* WHAT IS NEEDED *
Transcribe every line of the material below without change, apart from dropping the pictures.

* DATA SHOWN *
----------

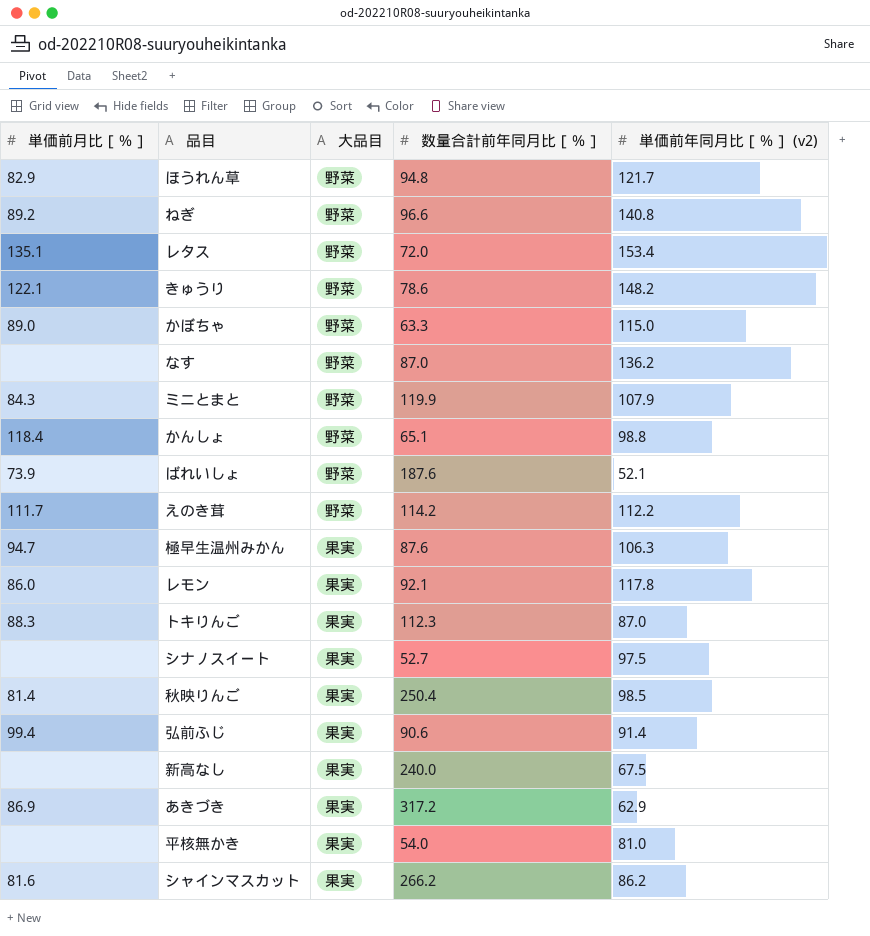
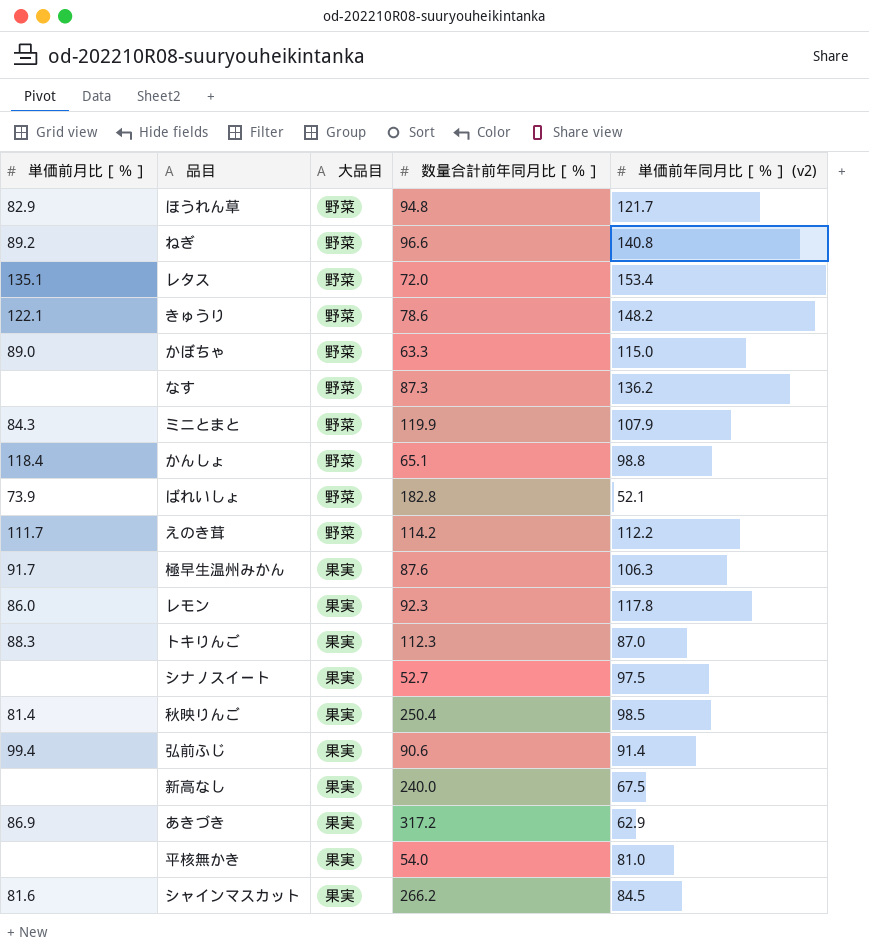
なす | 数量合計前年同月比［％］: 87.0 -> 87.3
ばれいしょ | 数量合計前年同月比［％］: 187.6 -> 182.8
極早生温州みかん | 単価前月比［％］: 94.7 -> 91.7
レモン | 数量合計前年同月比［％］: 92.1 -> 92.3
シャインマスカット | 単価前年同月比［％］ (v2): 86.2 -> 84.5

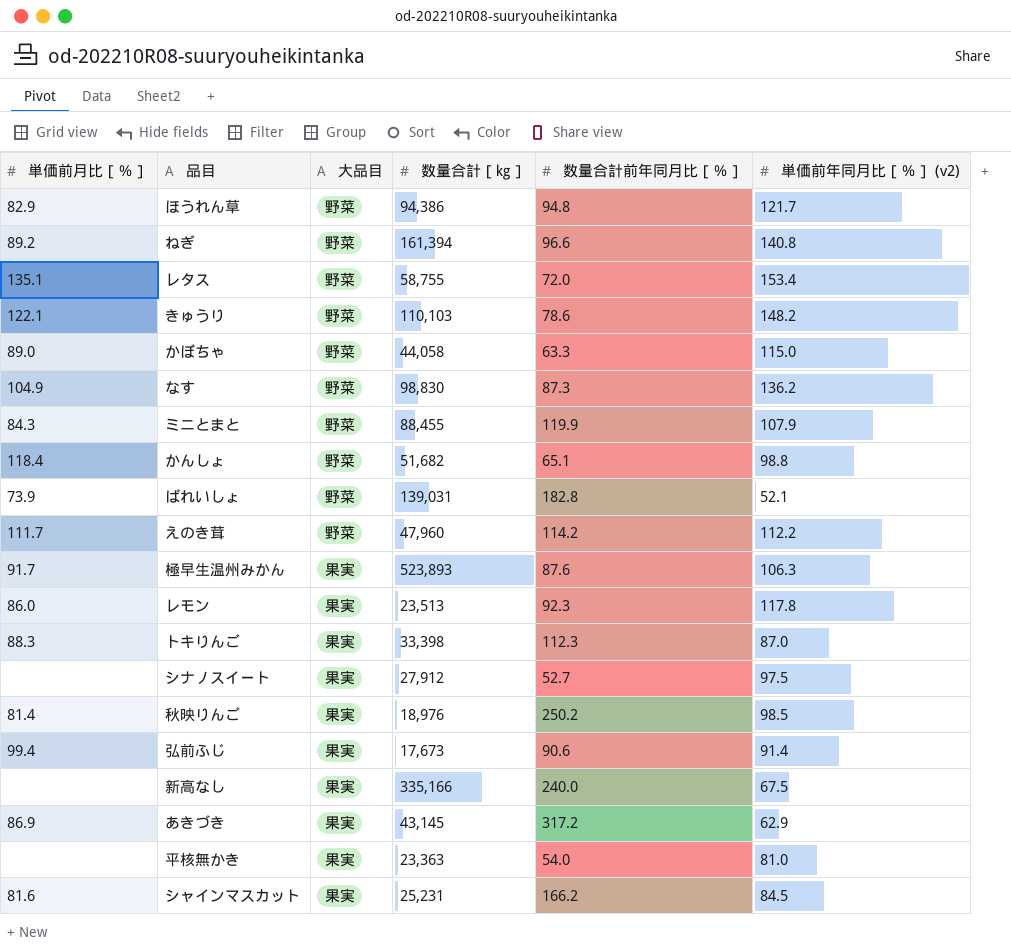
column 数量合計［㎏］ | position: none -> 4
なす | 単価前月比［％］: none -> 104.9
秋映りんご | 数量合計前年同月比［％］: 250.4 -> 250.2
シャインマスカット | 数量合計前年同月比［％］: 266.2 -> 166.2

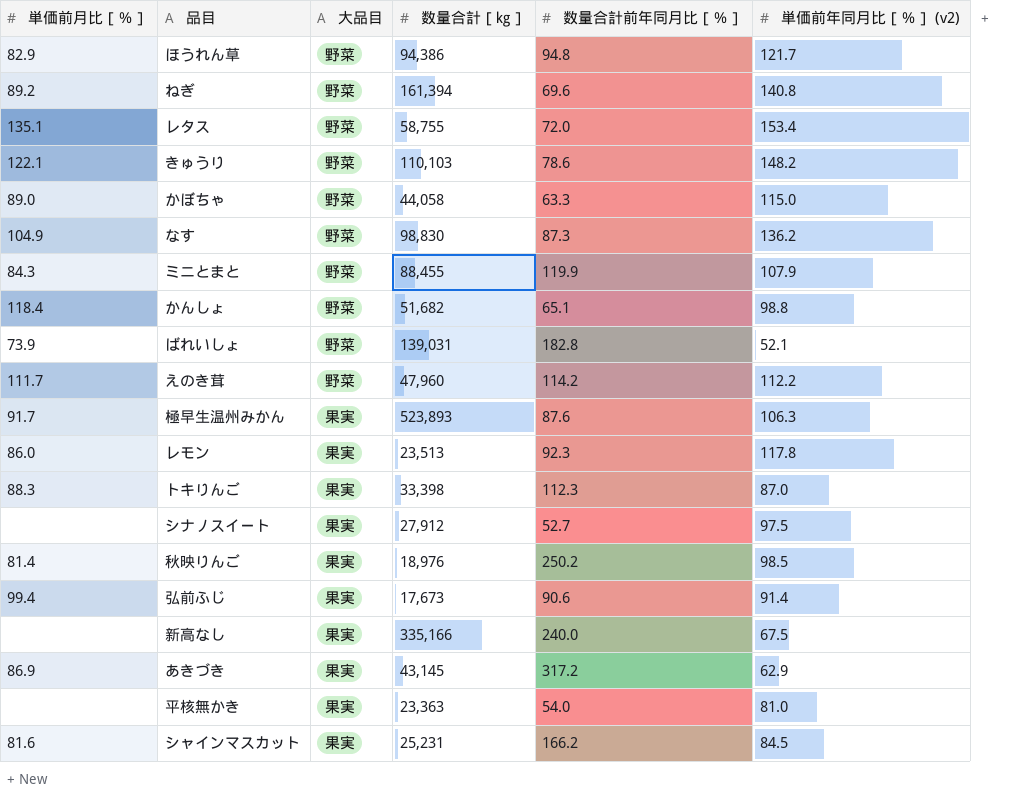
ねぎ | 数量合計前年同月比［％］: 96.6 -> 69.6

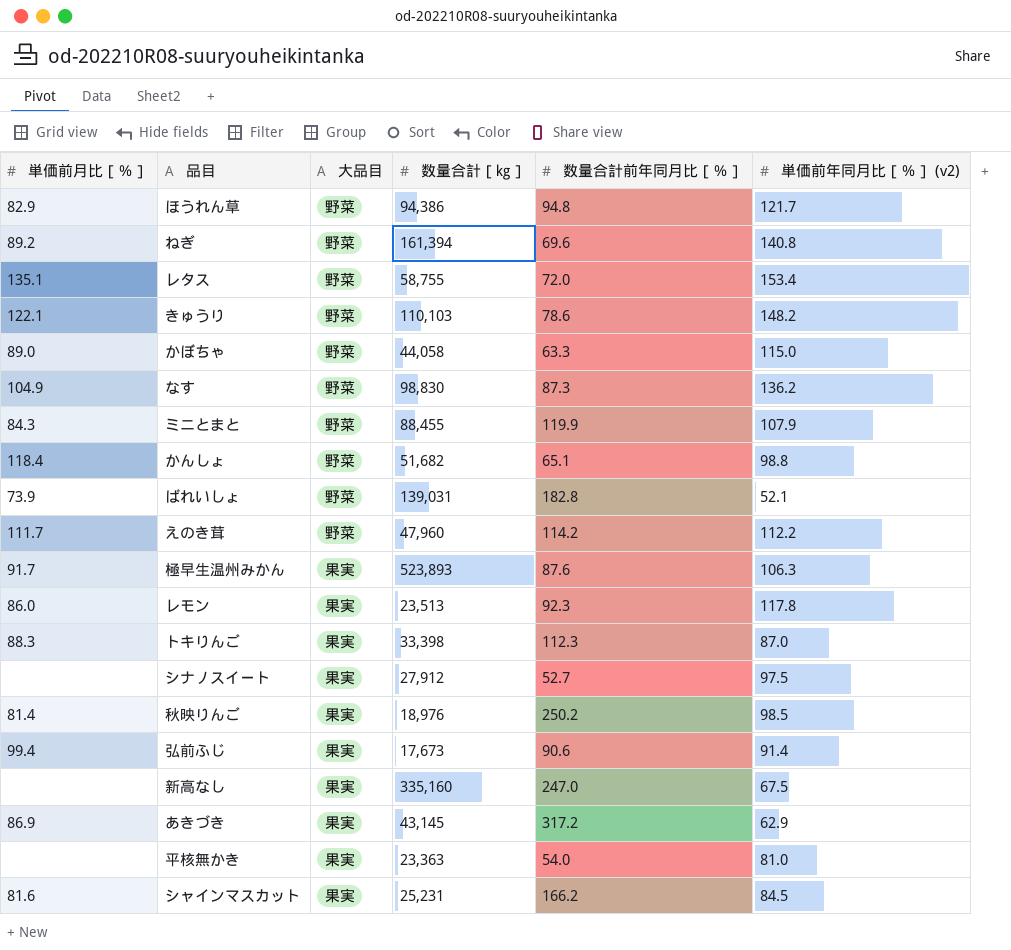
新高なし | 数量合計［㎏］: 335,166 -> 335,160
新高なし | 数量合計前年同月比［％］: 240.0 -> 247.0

----------

* EXPECTED ANSWER *
なす | 数量合計前年同月比［％］: 87.0 -> 87.3
ばれいしょ | 数量合計前年同月比［％］: 187.6 -> 182.8
極早生温州みかん | 単価前月比［％］: 94.7 -> 91.7
レモン | 数量合計前年同月比［％］: 92.1 -> 92.3
シャインマスカット | 単価前年同月比［％］ (v2): 86.2 -> 84.5

column 数量合計［㎏］ | position: none -> 4
なす | 単価前月比［％］: none -> 104.9
秋映りんご | 数量合計前年同月比［％］: 250.4 -> 250.2
シャインマスカット | 数量合計前年同月比［％］: 266.2 -> 166.2

ねぎ | 数量合計前年同月比［％］: 96.6 -> 69.6

新高なし | 数量合計［㎏］: 335,166 -> 335,160
新高なし | 数量合計前年同月比［％］: 240.0 -> 247.0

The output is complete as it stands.